Tsegaye gabre-medhin biography of abraham lincoln
The rage and priority of their foremost poet, Tsegaye Gebre Medhin, was to produce Shakespear's Othello.
Tsegaye's fate is an object demonstration of what an African writer must sacrifice if he writes in his native tongue – fame and love among his people..
Gabre–Medhin, Tsegaye Kawessa
Writer
Ethiopian writer Tsegaye Gabre-Medhin was considered his country's most important literary figure of the twentieth century.

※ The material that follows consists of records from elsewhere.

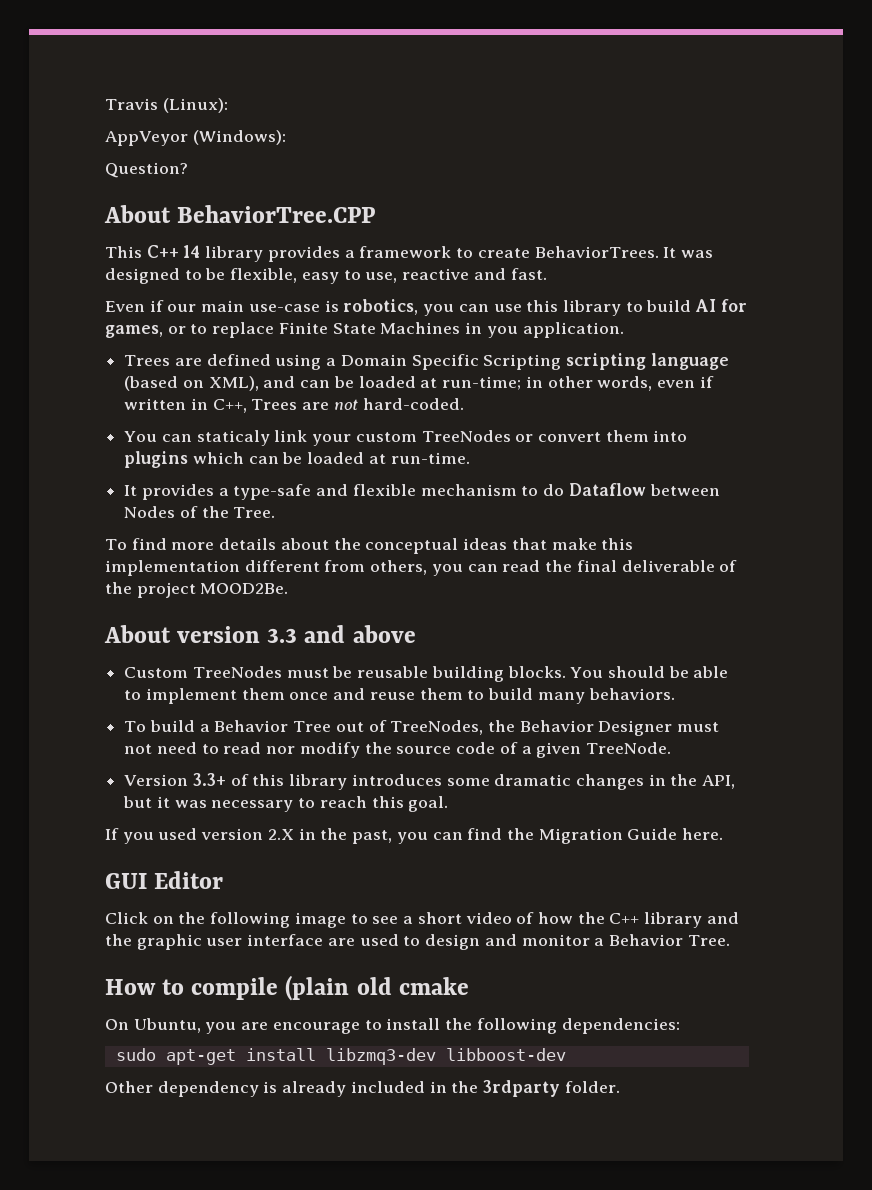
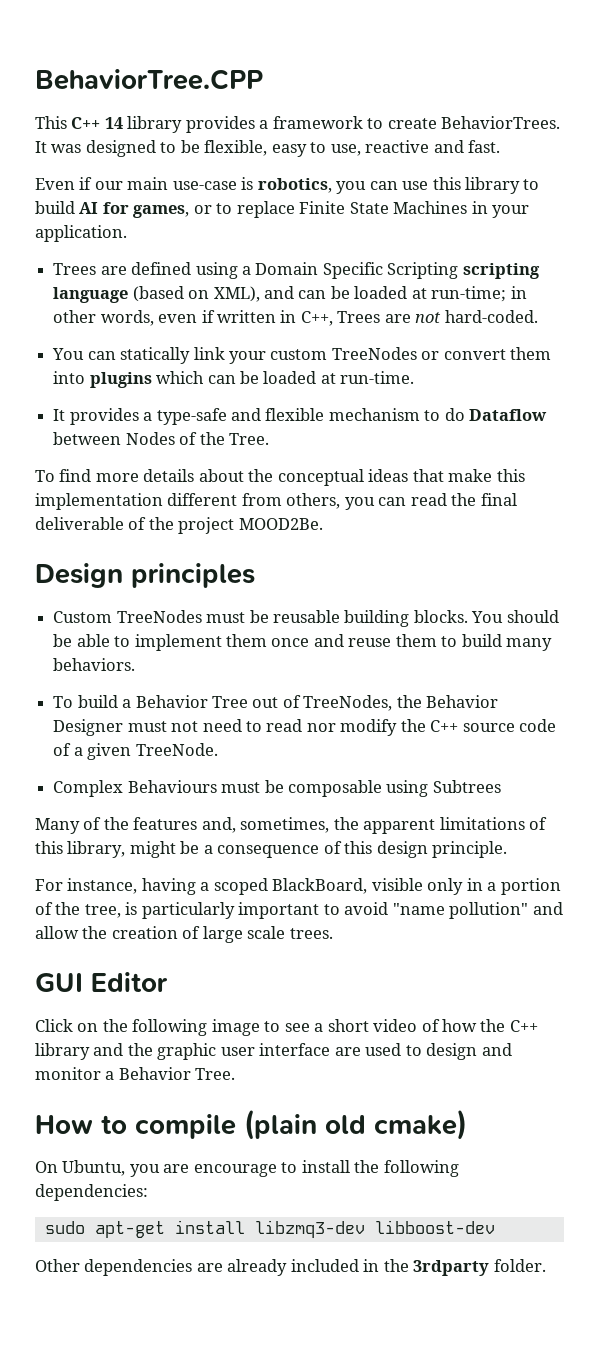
[105,98,228,113] [105,130,286,146] [105,162,188,178] [104,205,171,223] Travis (Linux): // AppVeyor (Windows): // Question? // About -> (35, 79) none
[486,326,518,338] you -> [492,205,530,218] your
[196,430,270,446] staticaly -> [120,347,191,364] statically
[104,625,416,643] About version 3.3 and above -> [35,563,255,588] Design principles
(392, 748) none -> [430,720,459,732] C++
[124,773,736,790] [123,796,449,812] [105,828,724,844] Version 3.3+ of this library introduces some dramatic changes in the API, but it was necessary to reach this goal. // If you used version 2.X in the past, you can find the Migration Guide here. -> [53,780,501,797] [35,817,548,834] [35,841,508,858] [35,878,561,895] [35,902,563,919] [35,926,333,943] Complex Behaviours must be composable using Subtrees // Many of the features and, sometimes, the apparent limitations of this library, might be a consequence of this design principle. // For instance, having a scoped BlackBoard, visible only in a portion of the tree, is particularly important to avoid "name pollution" and allow the creation of large scale trees.
[398,977,469,995] cmake -> [374,1109,467,1140] cmake)
[157,1081,278,1097] dependency is -> [84,1259,223,1276] dependencies are

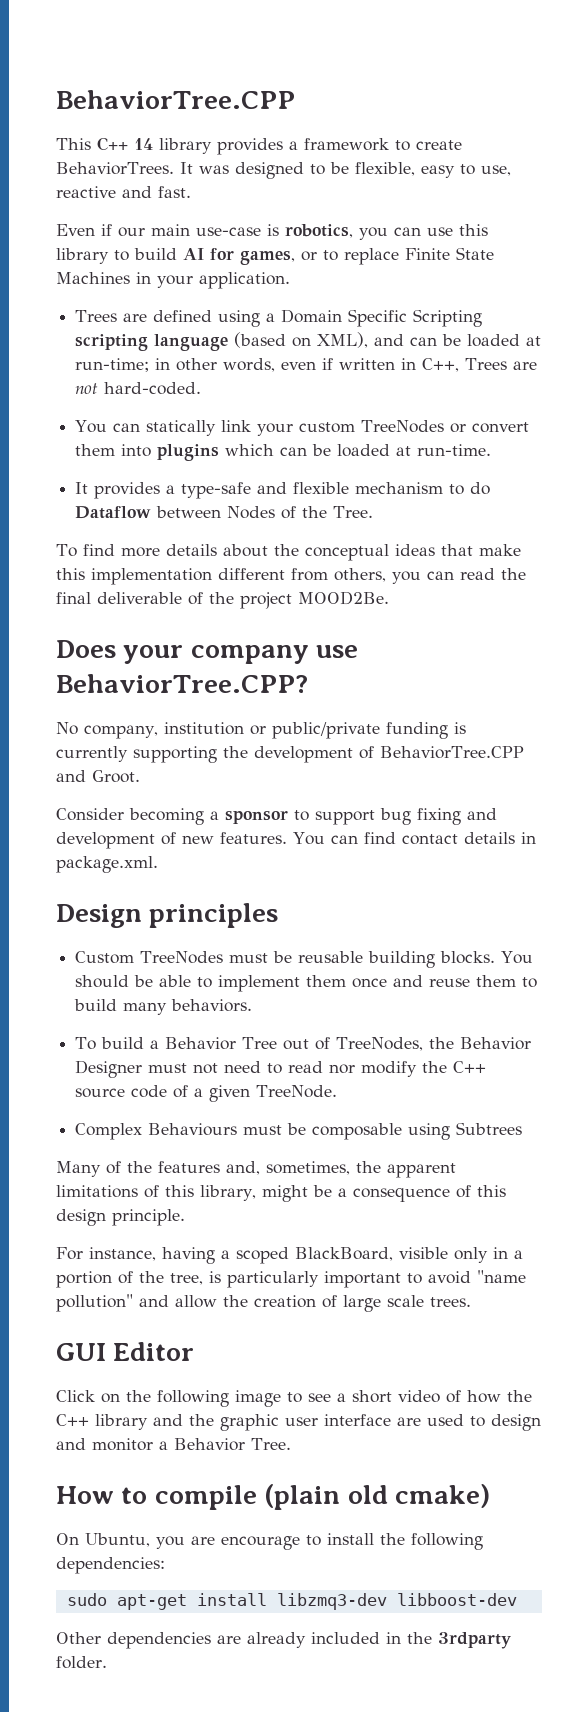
(323, 524) none -> [56,640,359,664] [56,674,308,693] [56,722,466,739] [56,746,524,763] [56,770,140,783] [56,808,497,825] [56,832,536,849] [56,856,158,873] // Does your company use BehaviorTree.CPP? // No company, institution or public/private funding is currently supporting the development of BehaviorTree.CPP and Groot. // Consider becoming a sponsor to support bug fixing and development of new features. You can find contact details in package.xml.

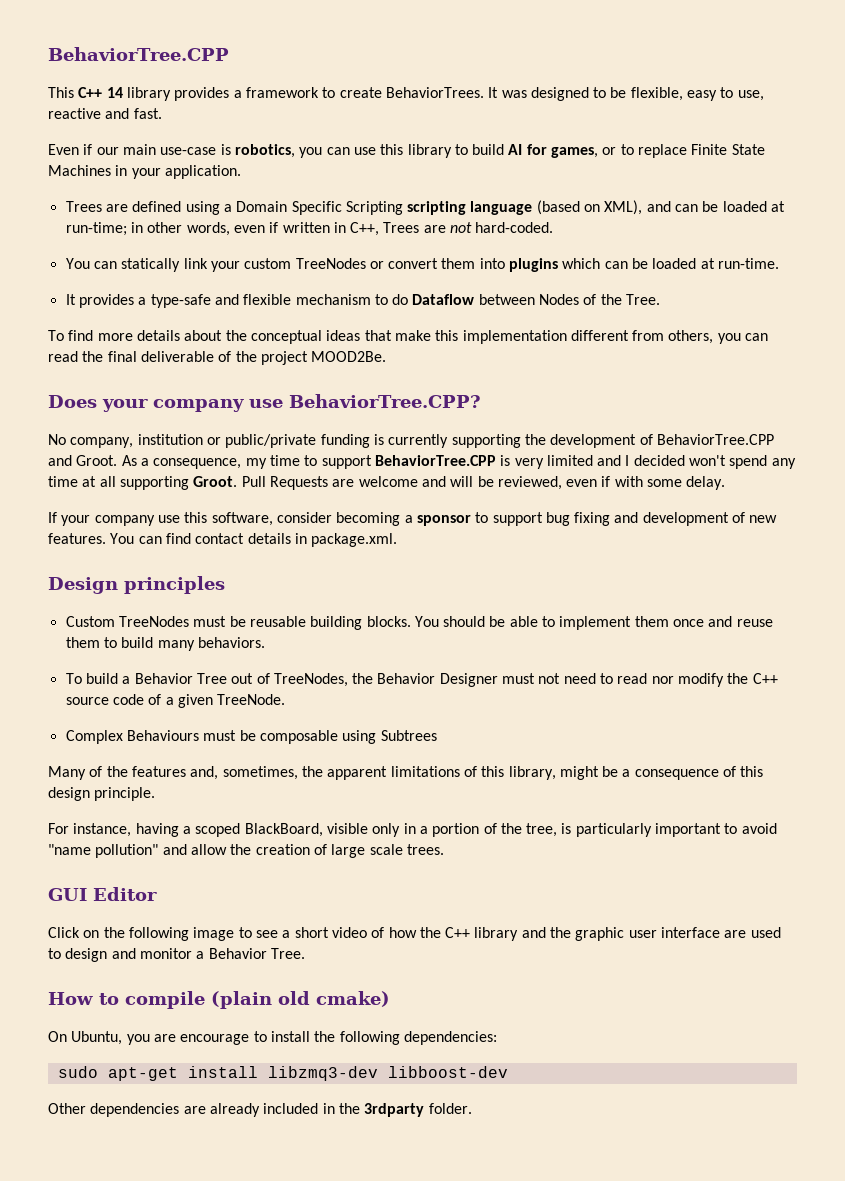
[56,808,124,821] // Consider -> [121,455,796,469] [48,476,726,490] [48,512,332,526] As a consequence, my time to support BehaviorTree.CPP is very limited and I decided won't spend any time at all supporting Groot. Pull Requests are welcome and will be reviewed, even if with some delay. // If your company use this software, consider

His death in February of prompted an outpouring of tribute, with the writers of his obituary in London's Guardian newspaper, Yohannes Edemariam and Aida Edemariam, noting that Ethiopia's poet laureate "wrote in English and was a translator of Shakespeare, but his real gift and achievement was to harness the considerable lyrical powers of his own, Ethiopian, languages." A New York Times obituary by Jesse McKinley also commended Gabre-Medhin's service to the literature of the African continent.
"Steeped in the mythology of his region, he viewed the history of Ethiopia—an ancient kingdom with a tradition of independence from colonial powers—as symbolic of a continent's pride and potential," McKinley wrote.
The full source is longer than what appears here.